6 Ways To Become A Charismatic Leader
by LaRae Quy
The most charismatic leader I have ever met was an FBI supervisor who had a powerful personality, a powerful sense of humor, and a powerful ability to motivate the agents who worked for him.
Many of our most effective leaders are labeled charismatic and yet it was not something they were born with. They acquired it through knowledge and practice.
Like learning effective leadership skills, charisma is a process of learning how to motivate others to help achieve group goals. We are not born with a natural ability to win the hearts and minds of others.
Many people confuse charisma with likability and while likable people can be persuasive, charismatic leaders have thoughtfully fine-tuned their public image into one where they are seen to be advancing the interests of the group they are representing.
Charisma is not something possessed by a leader; it is foisted upon the leader by followers. It is a gift bestowed by the group because the leader has conveyed to the group that they all share the same sense of worth, vision, and goals.
German sociologist Max Weber did not believe charisma was a rare quality possessed by certain lucky individuals. Instead, he said that what is important is how the individual is regarded by his/her followers. In other words, followers distinguish the leader from others and confer charisma on him or her.
A charismatic leader is someone who is emotionally competent—a core component of mental toughness.
Here are 6 ways to become a charismatic leader:
1. Win The Hearts Of Followers
Charisma centers on the capacity for a leader to be seen by followers as advancing the interests of the group. We trust the leader to take us in the right direction and believe he/she is one of us.
It’s important, however, that the group feels on equal footing with the leader, so find ways to confirm in their minds that you are all in it together and that your self-worth is tied to their best interests.
The inaugural addresses of Franklin D. Roosevelt and John F. Kennedy represent charismatic leadership. FDR spins a tale of overcoming adversity while JFK reminds us of youth and opportunity. In neither case was the charisma that flowed from their speeches self-evident. Rather, both were constructed to win over their followers.
2. Make People Feel Special
No matter who you are, take the time to make the person across from you feel important and fascinating. Make them feel as though you are completely with them and following their conversation.
- Nod occasionally, not frequently.
- Ask questions, even if it means interrupting them. It shows you are genuinely interested in what they are saying.
- Don’t let your eyes wander; stay fixed on their face.
3. Use The Right Pronouns
Solidarity in vision and direction of the company inspires people and increases group optimism for the future. When group identity is strong, there is more likelihood of referring to the group as “us.” Use words like us and we rather than me and I.
When you’re dealing with diverse groups, divide and conquer. Find ways to use the words us and we when talking to each group separately. Each group needs to be left with the impression that you are on their side.

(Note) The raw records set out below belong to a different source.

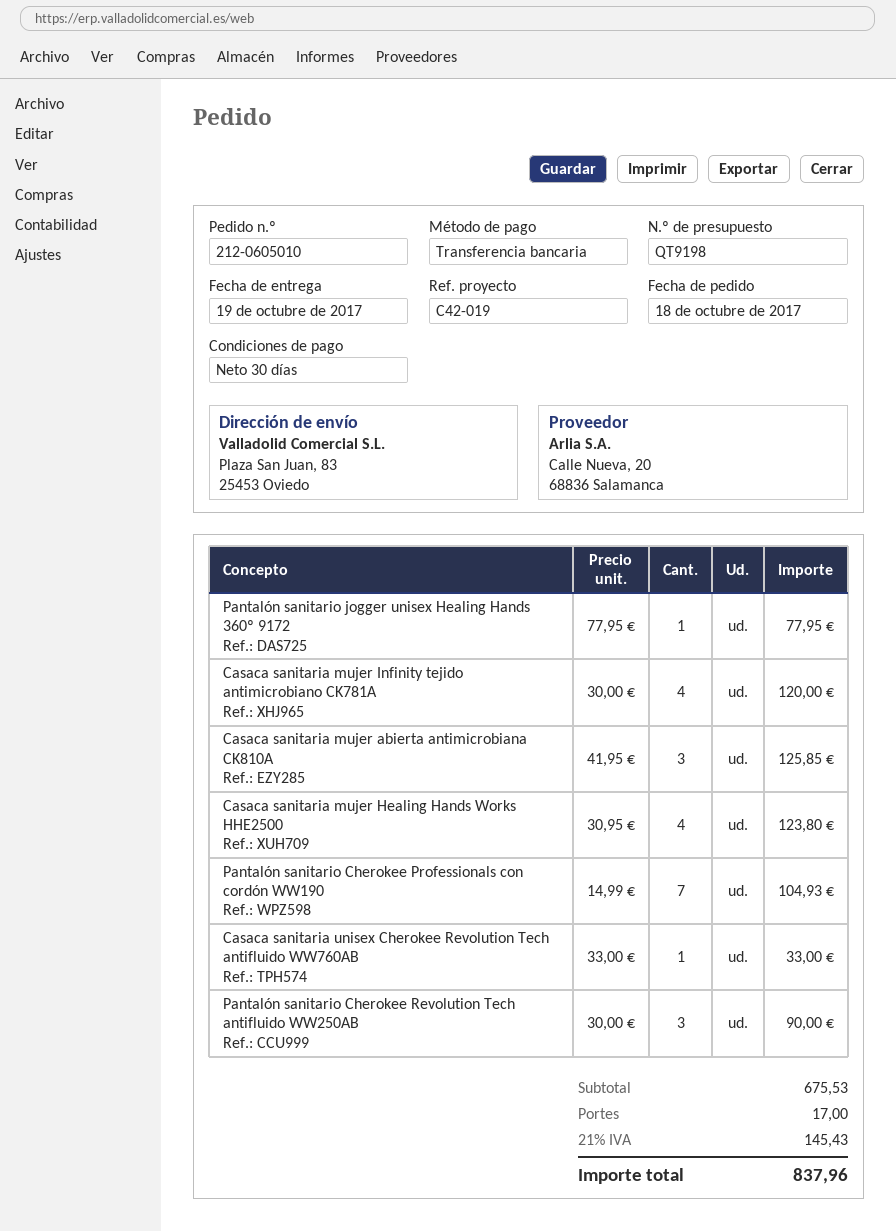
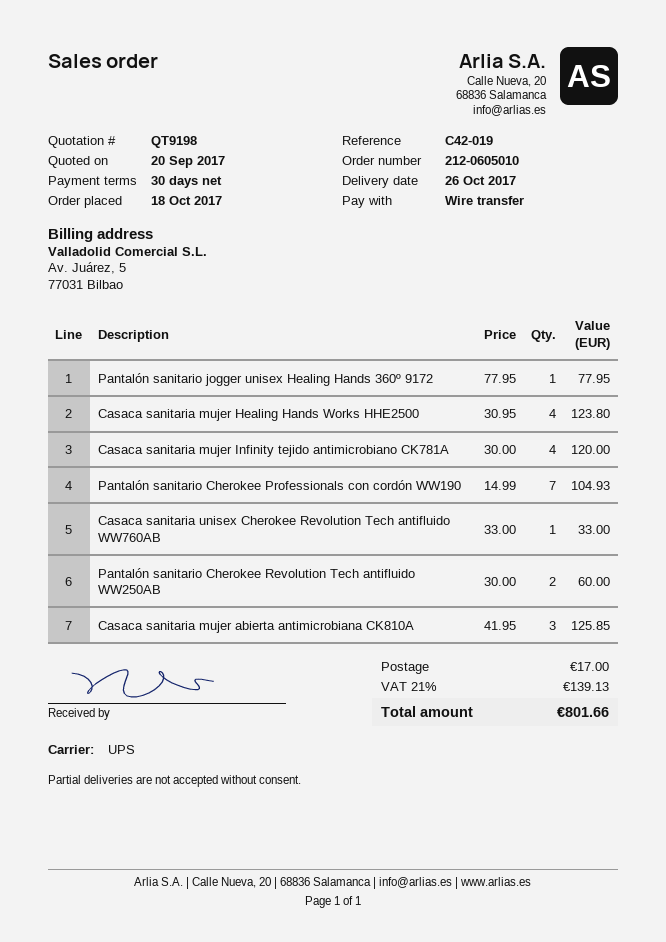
delivery date: 2017-10-19 -> 2017-10-26
Pantalón sanitario Cherokee Revolution Tech antifluido WW250AB: 3 x 30.00 = 90.00 -> 2 x 30.00 = 60.00
tax: 21% = 145.43 -> 21% = 139.13
total: 837.96 -> 801.66

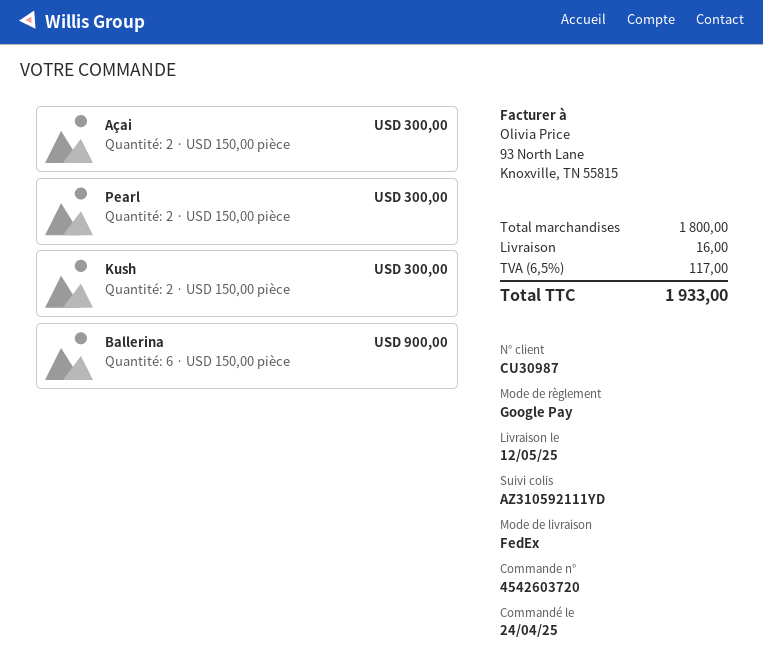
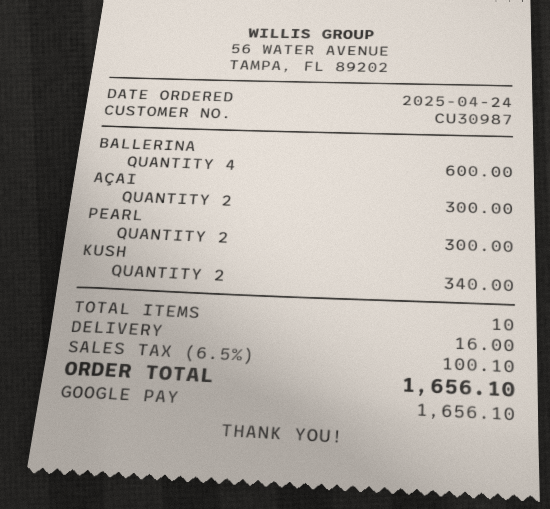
Kush: 2 for 300.00 -> 2 for 340.00
Ballerina: 6 for 900.00 -> 4 for 600.00
tax: 6.5% = 117.00 -> 6.5% = 100.10
total: 1933.00 -> 1656.10

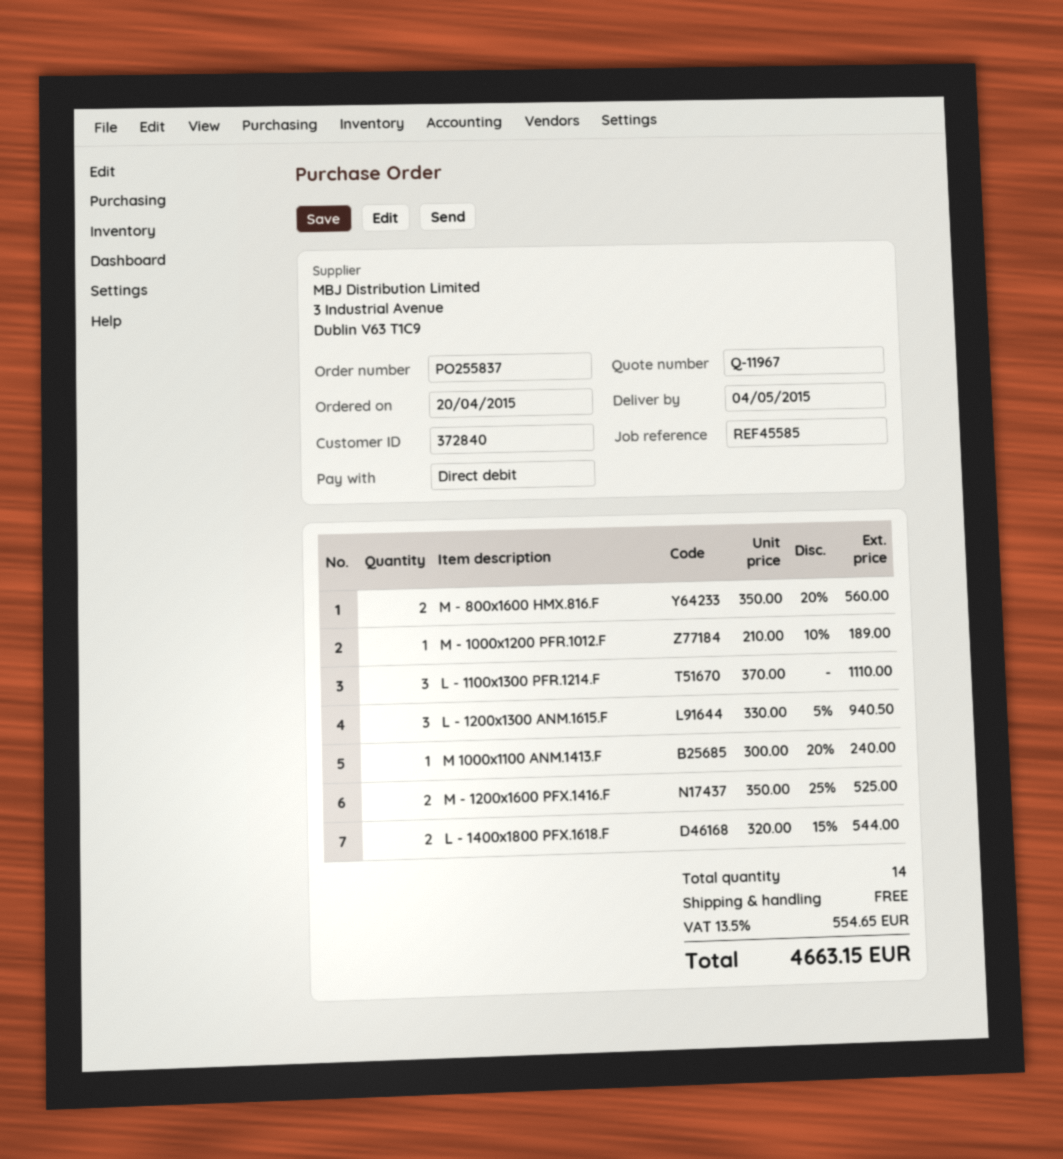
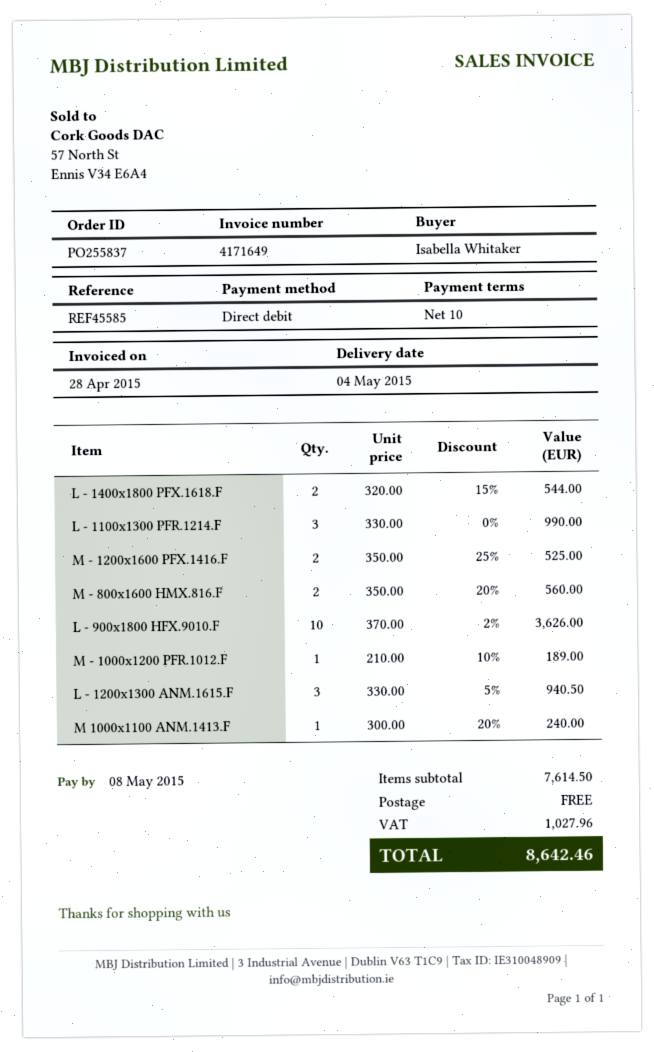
L - 1100x1300 PFR.1214.F: 3 x 370.00 = 1110.00 -> 3 x 330.00 = 990.00
L - 900x1800 HFX.9010.F: none -> 10 x 370.00 - 2% = 3626.00
tax: 554.65 -> 1027.96
total: 4663.15 -> 8642.46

But here is where charisma becomes more of an art than a science—never let others feel that you are not genuine in the way you reach out. Show diverse groups that you understand the unique struggles they face, and that by advocating for one it does not imply you are abandoning the other.
4. Tell Our Story
A charismatic leader is someone who clarifies what we believe rather than telling people what they believe. They are able to lead their audience to draw the conclusions one desires rather than spelling out those ideas for them.
When President Reagan was asked what voters saw in him, he responded, “I think they see themselves and that I am one of them.”
5. Conceal Your Craft
The act of charisma is subtle and not obvious. It is rarely productive to bluntly say, “This is who we are” because it can often be met with a “No, we’re not” retort. Instead, a charismatic leader allows their story to unfold rather than issue an order or proclamation. This allows followers to make up their own mind.
In doing so, you’ve implied that you rely on your followers to use their own intelligence and experience to draw the right conclusions.
6. Create A Strong Persona
A strong persona does not require great physical strength or ego; however, it does require two things:
1. full display of core competencies such as intelligence, kindness, empathy, etc.
2. warmth of personality
A strong persona means that you are confident in your abilities but not puffed up because of them. It also means that you have no self-doubt about your talents and skill sets.